日本の初期の喜劇。落語と漫才
日本の古典芸能は、昔から欧米とは違う個性があり、それはお笑いも同じです。日本独特のユーモアのセンスは、テレビ番組や映画、テレビシリーズ、さらには伝統芸能の中にも見ることができます。そんな単純かつ複雑なジャンルであるコメディの歴史に飛び込んでみよう。
かつて、喜劇は「低俗」なジャンルとされ、「高尚」な悲劇と対比された。今、映画の時代になって、心に響くドラマよりもウィットに富んだコメディを探す方が難しい。喜劇はもともと文学や演劇に登場し、その後、映画へと移っていった。
日本の初期の喜劇。落語と漫才
落語は、演劇と文学の境界をまたぐ喜劇のジャンルである。プロのストーリーテラーが舞台やステージで演じるユーモラスなミニチュアです。落語の成功は、噺の面白さよりも、語り手のカリスマ性とプロ意識にかかっている。落語は、16世紀から17世紀にかけて、一般の農民や労働者を楽しませるために導入された。ジャンルは一人芝居で、ナレーターが物語の登場人物全員に代わって、声を変え、身振りをし、感情を誇張して語りかけます。日本の喜劇では、滑稽な状況や登場人物の誇張された感情によってユーモラスな効果が得られるため、言葉に身振りや表情を添える伝統は、映画やテレビシリーズに受け継がれているのである。そのため、慣れない人が見ると、日本人がやりすぎているように感じられるのです。
漫才-2人が舞台で演じる伝統的な喜劇のジャンル。参加者の一人ツッコミはストレートなプラグマティスト、もう一人の参加者ボケはジョーカーで「マラスマティック」。ユーモアは、全く正反対の性格の2人の対話から成り、誤解、ジョーク、雑談、言葉遊びで構成されています。このようなお笑いのジャンルは欧米に近く、日本の近代お笑いの祖と言われるのが漫才である。
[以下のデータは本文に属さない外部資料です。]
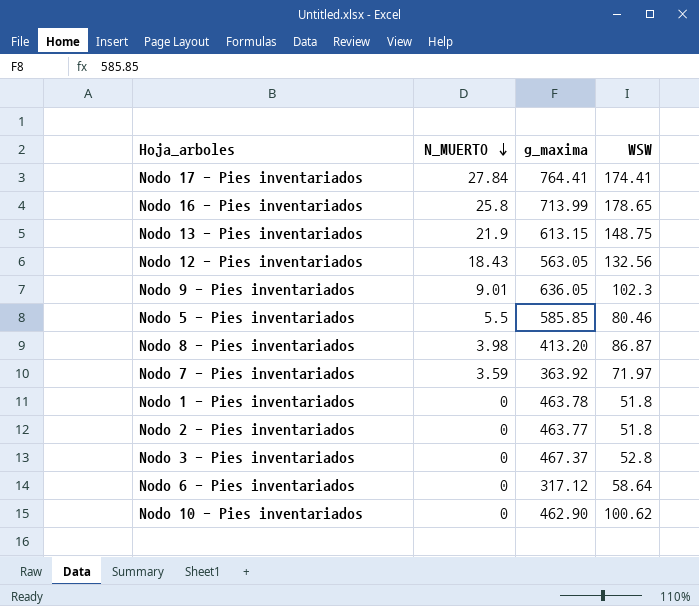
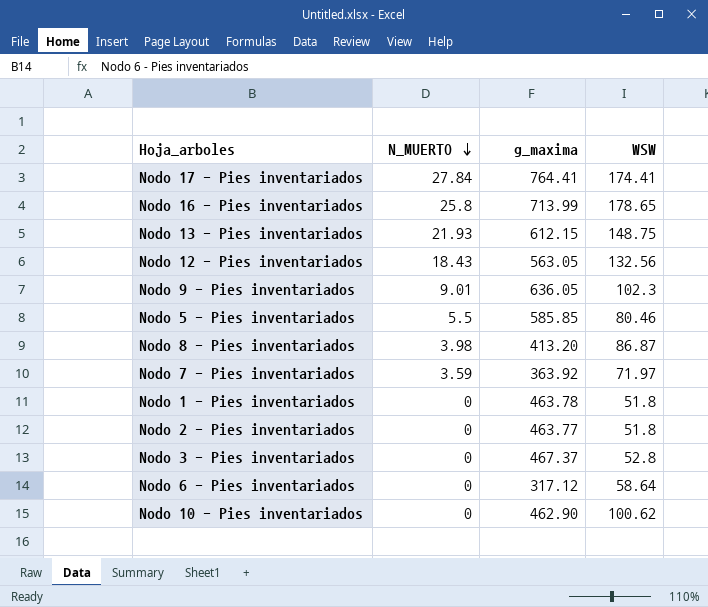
Nodo 13 - Pies inventariados | N_MUERTO: 21.9 -> 21.93
Nodo 13 - Pies inventariados | g_maxima: 613.15 -> 612.15

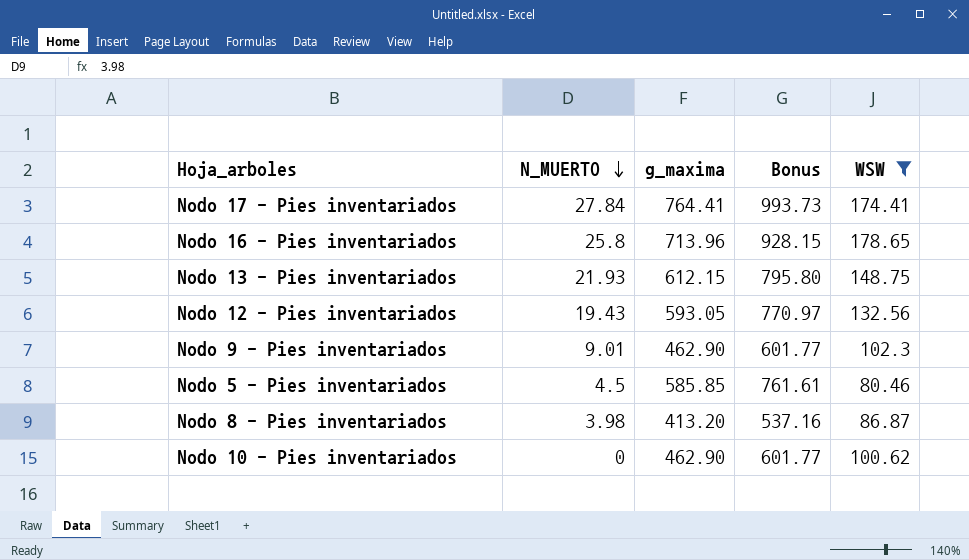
filter: none -> WSW >= 80.46
column Bonus | formula: none -> [g_maxima] * 1.3
Nodo 16 - Pies inventariados | g_maxima: 713.99 -> 713.96
Nodo 12 - Pies inventariados | N_MUERTO: 18.43 -> 19.43
Nodo 12 - Pies inventariados | g_maxima: 563.05 -> 593.05
Nodo 9 - Pies inventariados | g_maxima: 636.05 -> 462.90
Nodo 5 - Pies inventariados | N_MUERTO: 5.5 -> 4.5

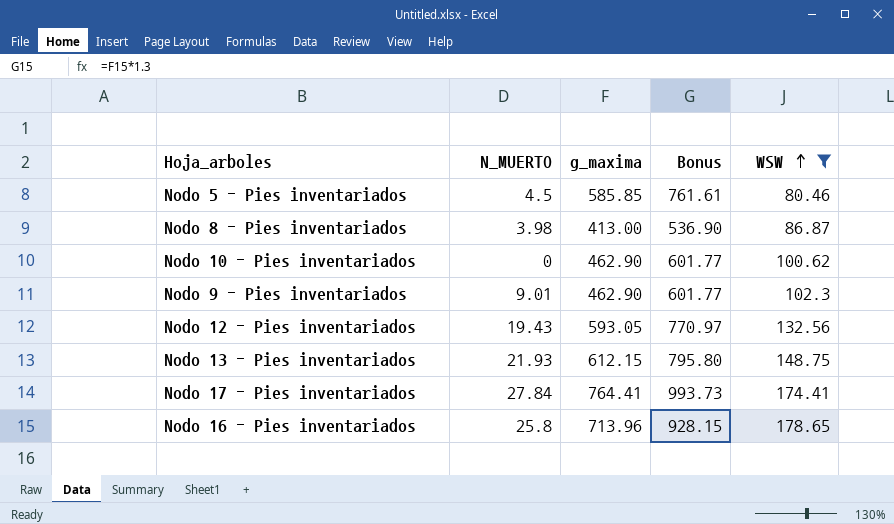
row order: N_MUERTO descending -> WSW ascending
Nodo 8 - Pies inventariados | g_maxima: 413.20 -> 413.00
Nodo 8 - Pies inventariados | Bonus: 537.16 -> 536.90

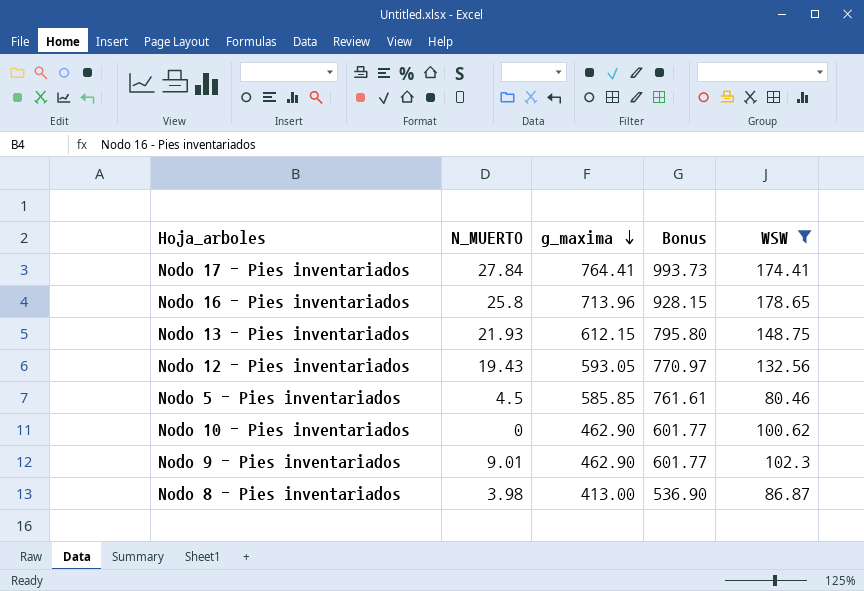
row order: WSW ascending -> g_maxima descending

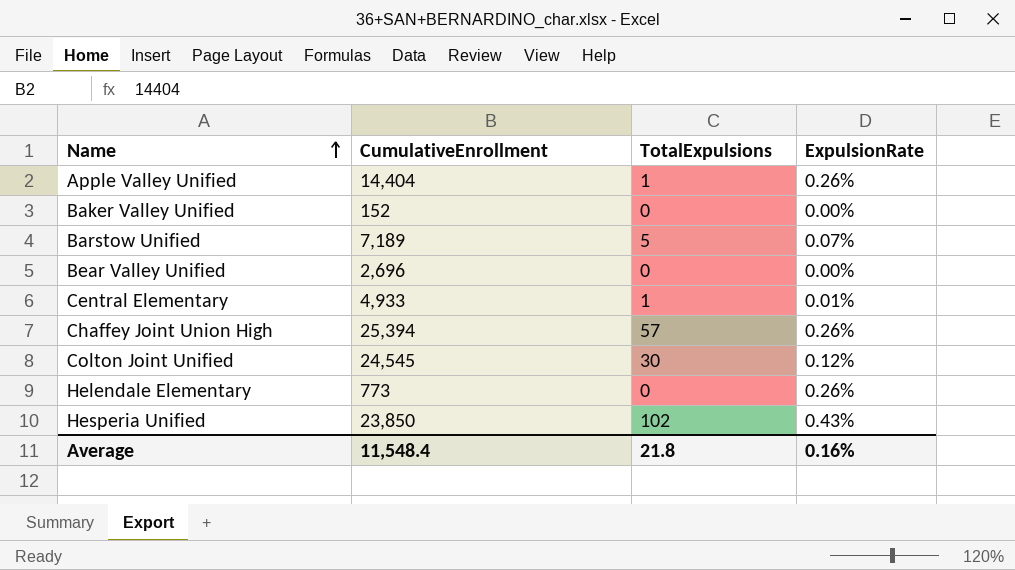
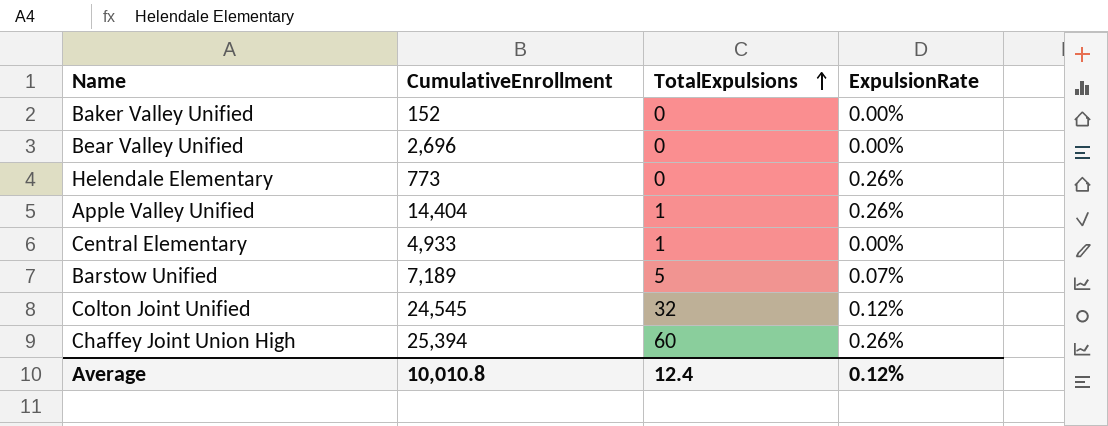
row order: Name ascending -> TotalExpulsions ascending
row Hesperia Unified: 23,850 | 102 | 0.43% -> none
Central Elementary | ExpulsionRate: 0.01% -> 0.00%
Colton Joint Unified | TotalExpulsions: 30 -> 32
Chaffey Joint Union High | TotalExpulsions: 57 -> 60
Average | CumulativeEnrollment: 11,548.4 -> 10,010.8
Average | TotalExpulsions: 21.8 -> 12.4
Average | ExpulsionRate: 0.16% -> 0.12%

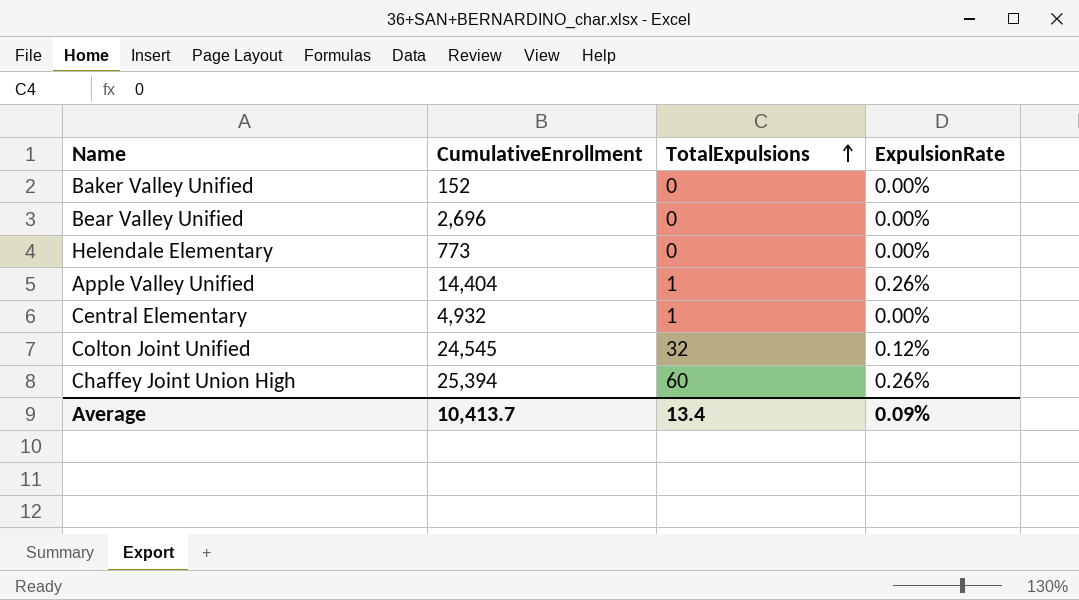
row Barstow Unified: 7,189 | 5 | 0.07% -> none
Helendale Elementary | ExpulsionRate: 0.26% -> 0.00%
Central Elementary | CumulativeEnrollment: 4,933 -> 4,932
Average | CumulativeEnrollment: 10,010.8 -> 10,413.7
Average | TotalExpulsions: 12.4 -> 13.4
Average | ExpulsionRate: 0.12% -> 0.09%

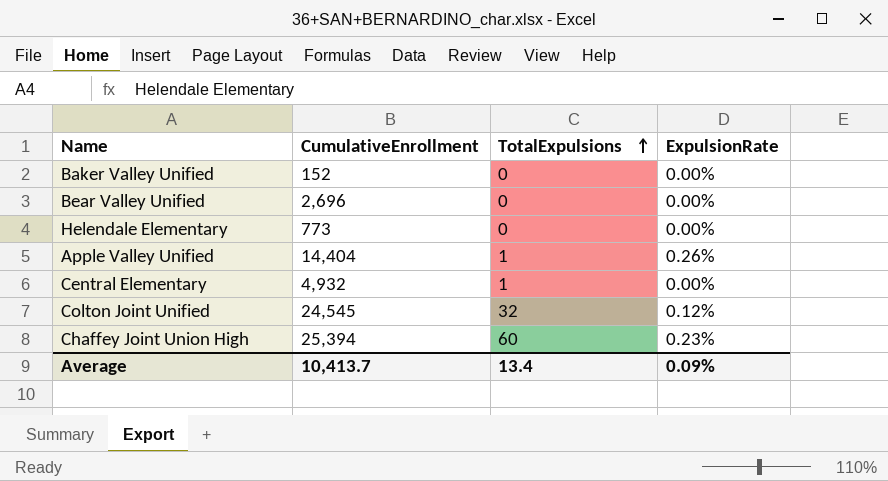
Chaffey Joint Union High | ExpulsionRate: 0.26% -> 0.23%

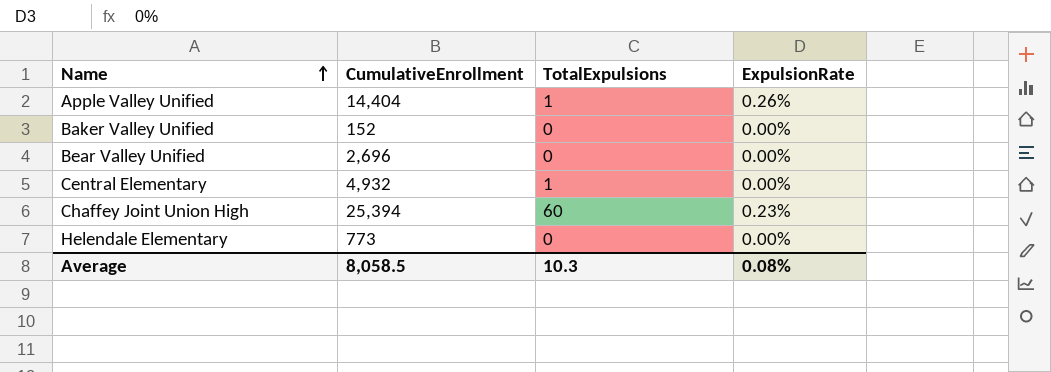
row order: TotalExpulsions ascending -> Name ascending
row Colton Joint Unified: 24,545 | 32 | 0.12% -> none
Average | CumulativeEnrollment: 10,413.7 -> 8,058.5
Average | TotalExpulsions: 13.4 -> 10.3
Average | ExpulsionRate: 0.09% -> 0.08%

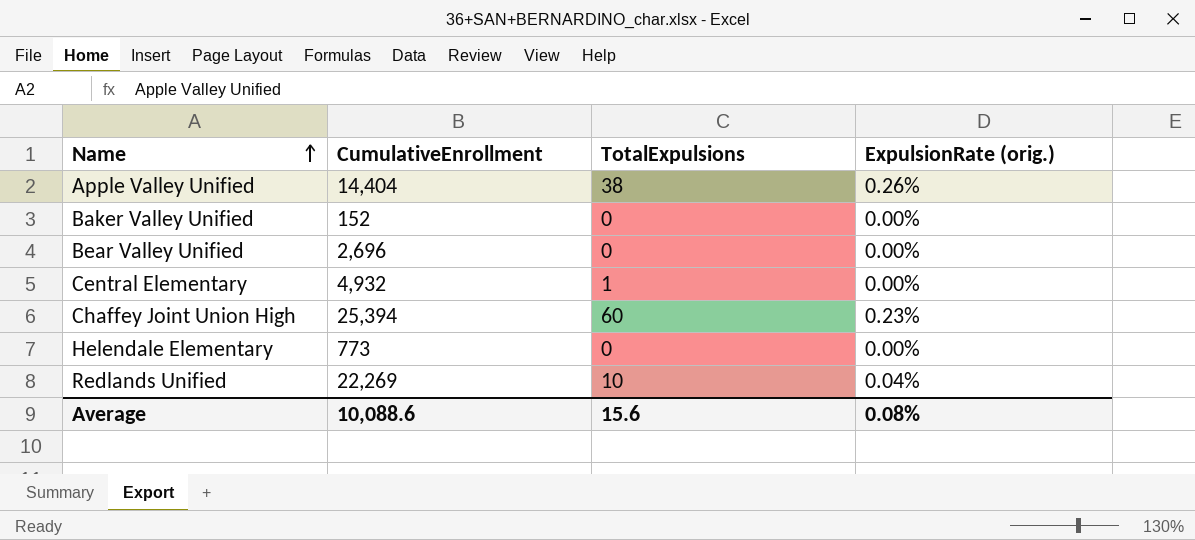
column name: ExpulsionRate -> ExpulsionRate (orig.)
Apple Valley Unified | TotalExpulsions: 1 -> 38
row Redlands Unified: none -> 22,269 | 10 | 0.04%
Average | CumulativeEnrollment: 8,058.5 -> 10,088.6
Average | TotalExpulsions: 10.3 -> 15.6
平安時代には、二人の役者が神からのメッセージを演じ、対決することが主な芸能であった。そこで登場したのが、ツッコミ役とボケ役である。江戸時代(1603〜1868)にはユーモラスな演出が、その後、大正時代(1912〜1926)には伝統的な演出になり、徐々にテレビへと変化していった。
おしゃべりを減らし、笑いを増やす
昔の喜劇のジャンルでも、台詞には必ず身振り手振り、歪んだ声、顔の表情が付き物だった。そして、日本人を笑わせたのは、こうした要因であることが多い。大声で笑いながらも、観客がバカにならないように身振り手振りを交えていたのだ。日本人は感情をコントロールしやすいので、メディアでもユーモアはテレビ番組やユーモラスなテレビ出演からしか生まれない。ニュースなどの真面目なテレビ番組に笑いが混じることはない。一方、欧米のテレビでは大統領でさえ冗談で済ませることがある。
このようにユーモアに対して真面目な日本人は、笑いを重要視していなかったのである。伝統的な喜劇が盛んになったとはいえ、日本人は笑いを劇場の外には持ち出さなかった。
多くの日本人は、ヨーロッパ人の他人や失敗を笑う傾向が、いじめや固定観念の普及につながり、人々を加害者と被害者に分けてしまうのに対し、日本の伝統的な笑いは逆に笑いで人々を団結させると考えたのだ。また、日本人は、初期のアメリカのテレビ番組が偽物で、視聴者との交流がないことを批判していた。
日本人はアメリカのテレビ番組を嫌っていたにもかかわらず、戦後の日本ではオワライブームが起こり、若い世代がユーモアや笑いに寛容になった。お笑い」(Ovarai)は、パロディ、クイズ、ゲームなどで構成される日本のお笑い番組です。日本では、ゲーム番組がユーモラスとされるのは、一般人が巨額の金や車、機械などを奪い合うアメリカの番組とは異なり、日本の番組は有名人が面白半分に対戦するものだからだ。スポーツテストや知的クイズに挑戦し、さまざまな料理を味わうスターたち。そして、これらすべてに字幕が付き、画面上で起こることすべてにコメントが付きます。
日本のユーモアの特殊性にもかかわらず、それを原始的と呼ぶことはできない。今でも日本人が落語や漫才、大喜利を楽しんでいるのは、これらのジャンルが日本のユーモアの基本だからだ。そして、日本映画も進化を遂げ(日本の傑作コメディのセレクションはこちら)、より多くのコメディ装置を使い、愚かなジェスチャーを払拭しています。